How many shuffles of a deck before it's back in the original order?

Suppose I had a brand new deck of cards, still in factory order. Assuming a “perfect” shuffle (deck cut exactly on half, then exactly one card from each stack interlaced together, then repeated), how many shuffles would it take to get that deck back to its original order?

I know the number of possible distinct sequence of a deck of cards is 52!, a ridiculously large number ( IIRC, that’s more seconds than the universe has existed). But I don’t think the deck necessarily has to go through every permutation to get back to original order, does it? Intuitively, I expect it’s a very large number, but the math necessary to calculate it eludes me. I am curious to know if the number is much smaller than I expect (though I don’t even know what to expect…billions? Trillions?)

Hopefully responses can break down the math, rather than just giving a number.

It depends whether you’re using an out-shuffle or an in-shuffle. It takes eight times for an out-shuffle. It takes 52 times for an in-shuffle. I’ll explain the difference as soon as I can understand the explanation I found online.

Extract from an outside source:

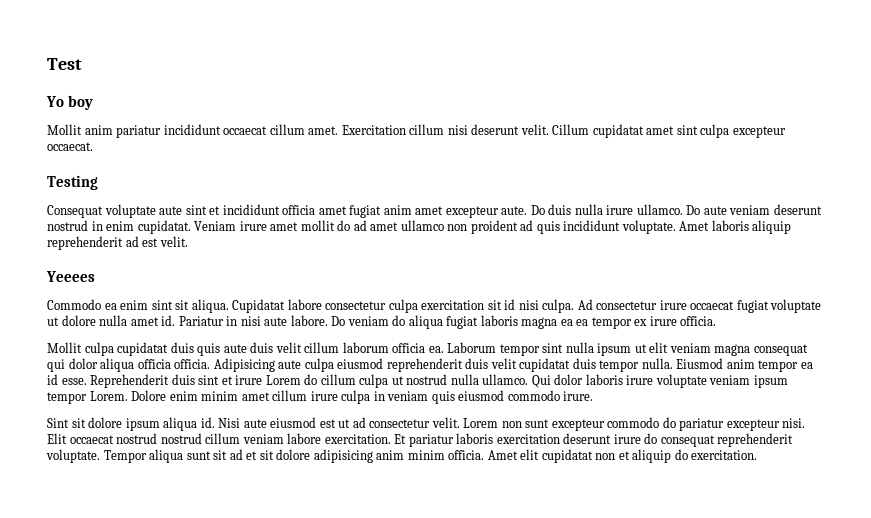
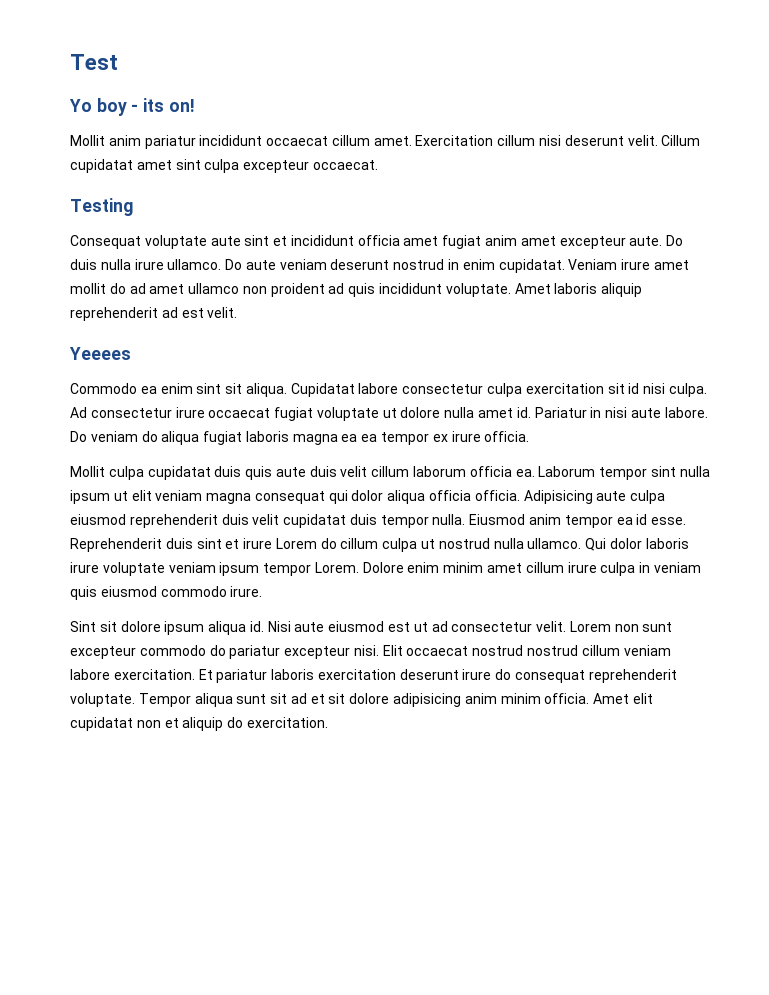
- Yo boy
+ Yo boy - its on!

Here’s a neat visualization: https://old.reddit.com/r/dataisbeautiful/comments/r9b8uz/oc_8_perfect_shuffles_shuffling_a_deck_of_cards/

Along with more detailed explanation: The Perfect Shuffle | Towards Data Science and even more math: https://mathweb.ucsd.edu/~ronspubs/83_05_shuffles.pdf

I’ll let Wendell explain it, though!

In an out-shuffle the deck is split in half and the cards are interleaved with the bottom half of the deck used to start the interleaving. In an in-shuffle, the deck is split in half and the top half of the deck is used to start the interleaving. Does that make sense to you? I’m not sure that it makes sense to me.

Doesn’t that mean that the new top card is the first card from the top half half of the deck for an in shuffle (card #1) , and the new top card comes from the first card on top of the bottom half of the deck (card #27) in an out shuffle?

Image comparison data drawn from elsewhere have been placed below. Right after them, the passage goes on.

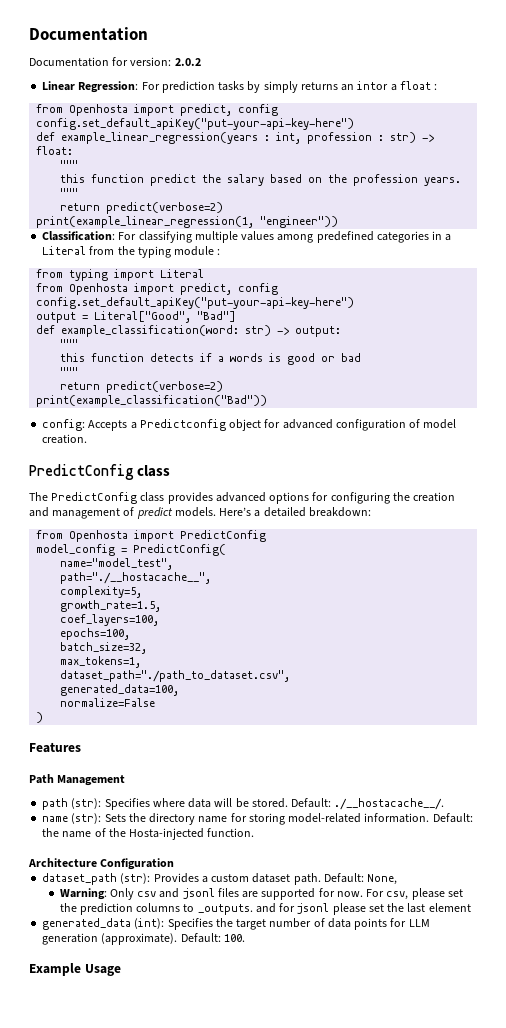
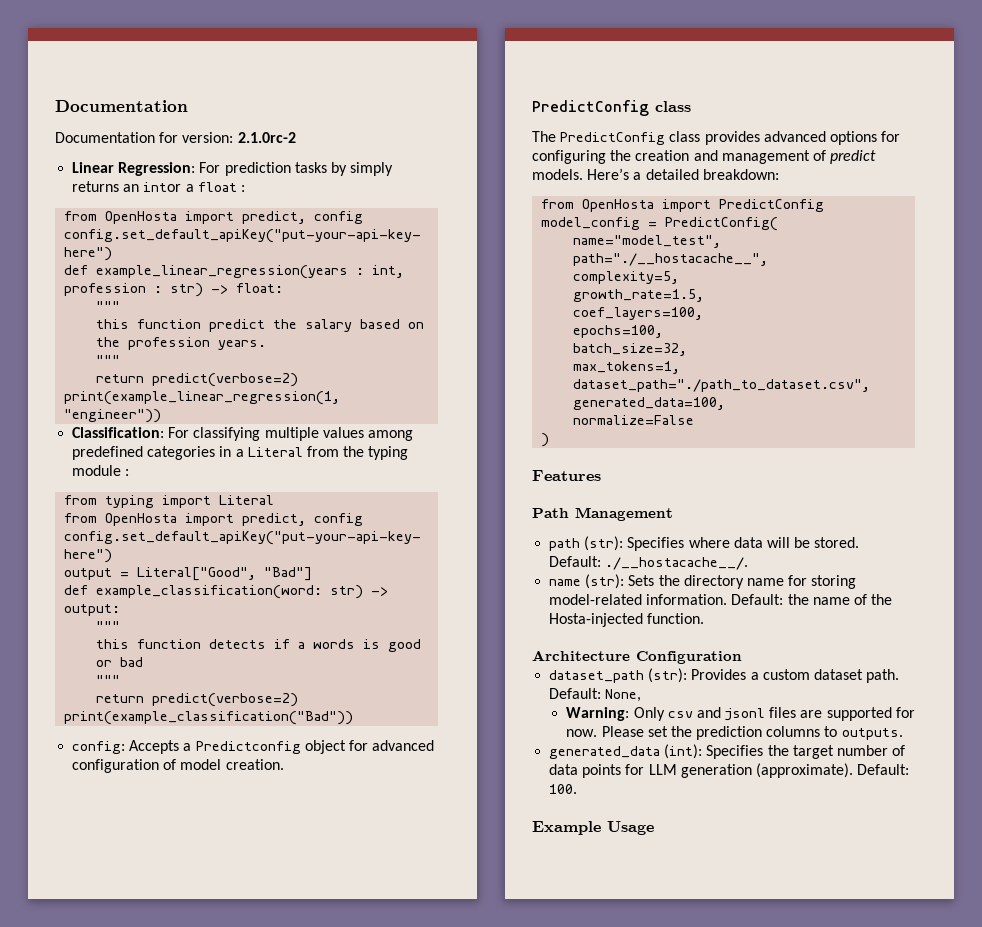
- Documentation for version: 2.0.2
+ Documentation for version: 2.1.0rc-2
  Linear Regression: For prediction tasks by simply returns an intor a float :
- from Openhosta import predict, config
+ from OpenHosta import predict, config
  from typing import Literal
- from Openhosta import predict, config
+ from OpenHosta import predict, config
- from Openhosta import PredictConfig
+ from OpenHosta import PredictConfig
- For csv, please set the prediction columns to _outputs. and for jsonl please set the last element
+ Please set the prediction columns to outputs.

That data science link has a visualization that might help:

And here’s a separate animation: Eight Perfect Shuffles (of an out-shuffle)

Wow, that’s pretty cool. And much less times than I would have thought.

That is damn cool!

And because I was confused, I looked up what V and D and R stood for.

It’s a French card deck.

V: Valet
D: Dame
R: Roi

When you shuffle a deck of cards, the intermixing of the cards are random. Since that is the case, there are: 80,658,175,170,943,878,571,660,443,885,386,014,120,000,000,000,000,000,000,000,000,000) possible combinations, and a truly random shuffle is unlikely to ever result in the original order. The entire age of the universe probably isn’t long enough time for it to actually happen.

A “perfect” shuffle isn’t random though.

PS there is a name for this, a faro shuffle: Faro shuffle - Wikipedia

It includes yet another diagram:

True, but the OP didn’t mention anything about a “perfect shuffle”.

This thread makes me think of square dancing. One of the movements has all the dancers line up in two long parallel lines and do a shuffle just like this. After a few times, everyone ends up back in their original places.

It’s in his second sentence.

Isn’t it his second sentence…?

Ninjaed!

This is why you never fake a book report without reading the book. LOL

He did not mention a perfect shuffle by name, but he described it:

deck cut exactly on half, then exactly one card from each stack interlaced together, then repeated

That is the definition of a perfect shuffle, he only did not specify whether he meant an out shuffle or an in shuffle.
ETA: Double ninja’d!

@Zoobi might have something to say about that :wink:

Am I taking crazy pills? He literally called it a “perfect” shuffle and then spent several words describing it. I can’t fathom how that gets missed.

You throw enough math at somebody, like 52!, and the brain must spend all its neurons on that and there’s none left for Englishing.